__Aim of the task__
Would you show every line from the records that holds "原来搭建个人博客的时候并没有一步一步记录下来"?

__Supplied entries__
□ □ □ □ □ □ □

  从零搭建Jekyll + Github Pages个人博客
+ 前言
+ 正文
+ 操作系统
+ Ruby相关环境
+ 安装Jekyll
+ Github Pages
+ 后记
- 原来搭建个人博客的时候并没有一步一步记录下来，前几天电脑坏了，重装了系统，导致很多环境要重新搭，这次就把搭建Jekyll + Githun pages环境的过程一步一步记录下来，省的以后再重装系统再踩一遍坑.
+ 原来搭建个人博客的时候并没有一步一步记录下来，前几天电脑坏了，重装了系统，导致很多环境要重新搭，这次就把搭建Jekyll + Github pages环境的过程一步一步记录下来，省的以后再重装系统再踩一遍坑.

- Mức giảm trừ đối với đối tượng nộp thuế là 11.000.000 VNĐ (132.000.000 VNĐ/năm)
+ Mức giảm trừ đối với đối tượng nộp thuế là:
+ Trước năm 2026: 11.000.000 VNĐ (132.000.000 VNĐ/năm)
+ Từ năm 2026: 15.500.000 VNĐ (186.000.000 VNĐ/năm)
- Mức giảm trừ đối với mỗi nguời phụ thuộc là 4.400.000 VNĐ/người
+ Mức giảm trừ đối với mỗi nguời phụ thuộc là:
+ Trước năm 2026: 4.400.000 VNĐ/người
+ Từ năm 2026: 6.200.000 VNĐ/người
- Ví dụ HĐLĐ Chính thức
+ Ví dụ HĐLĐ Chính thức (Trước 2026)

□ □ □ □ □ □ □

__Written answer__
- 原来搭建个人博客的时候并没有一步一步记录下来，前几天电脑坏了，重装了系统，导致很多环境要重新搭，这次就把搭建Jekyll + Githun pages环境的过程一步一步记录下来，省的以后再重装系统再踩一遍坑.
+ 原来搭建个人博客的时候并没有一步一步记录下来，前几天电脑坏了，重装了系统，导致很多环境要重新搭，这次就把搭建Jekyll + Github pages环境的过程一步一步记录下来，省的以后再重装系统再踩一遍坑.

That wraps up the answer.